Magnetic Field Models
- Industry requests higher degree, smaller scale magnetic models:
- Are these justified by the data available?
- What are the associated reduction (or otherwise) in uncertainties?
- What are the main sources of uncertainty and how to quantify them?
- We examine and quantify the main sources of error:
- (i) high degree crustal field and
- (ii) spatial limitations of crustal field input data
- (iii) forecasting uncertainty;
- (iv) external field
High degree models (degree > 133)
- Satellite data can be used to consistently model the field to degree 133 [wavelengths ~300 km]
- Adding in ground aeromagnetic and marine surveys; Global grid compilations at 0.05°
- Theoretical degree = 7200 [~4km]
- Realistically, available memory/computation time are limiting factors e.g. 800--1440 [~28-50 km]

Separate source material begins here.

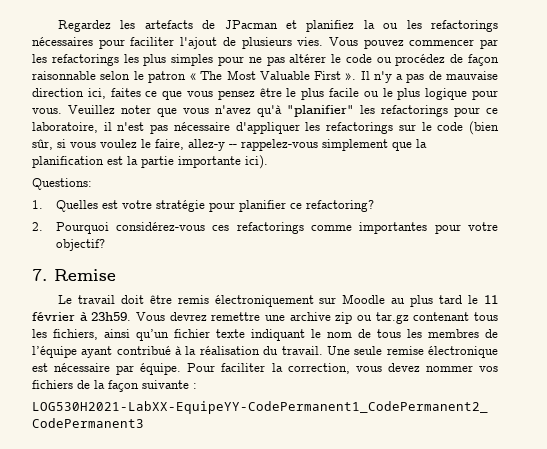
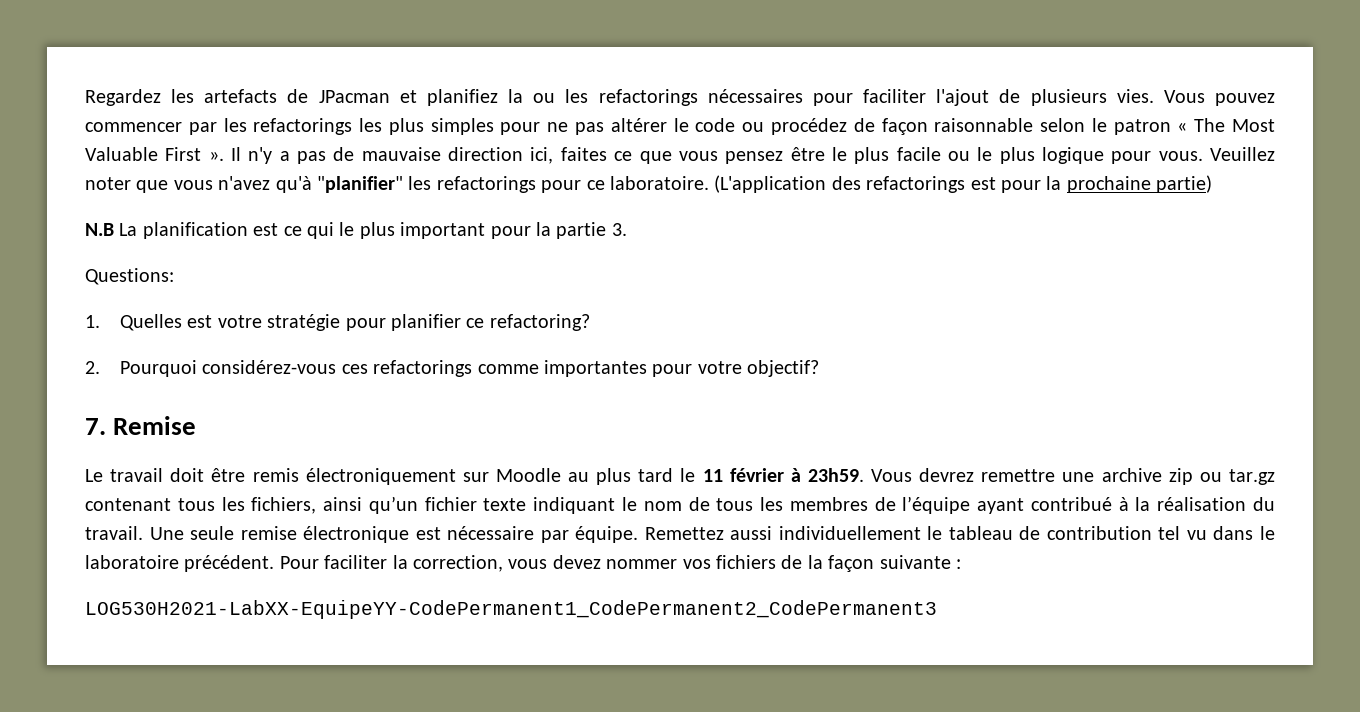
- Veuillez noter que vous n'avez qu'à "planifier" les refactorings pour ce laboratoire, il n'est pas nécessaire d'appliquer les refactorings sur le code (bien sûr, si vous voulez le faire, allez-y -- rappelez-vous simplement que la planification est la partie importante ici).
+ Veuillez noter que vous n'avez qu'à "planifier" les refactorings pour ce laboratoire. (L'application des refactorings est pour la prochaine partie)
+ N.B La planification est ce qui le plus important pour la partie 3.
+ Remettez aussi individuellement le tableau de contribution tel vu dans le laboratoire précédent.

- Look at errors in X, Y and Z (linear) and convert to Dec, Inc and Total Field (F) at the end
- Use 95.4% CI divided by 2 = 1 sigma equivalent
Analysis in XYZ
- Working with magnetic field values in X, Y and Z is linear
- Computing errors and differences in DIF is non-linear (e.g. angles with cosine/sine, square roots)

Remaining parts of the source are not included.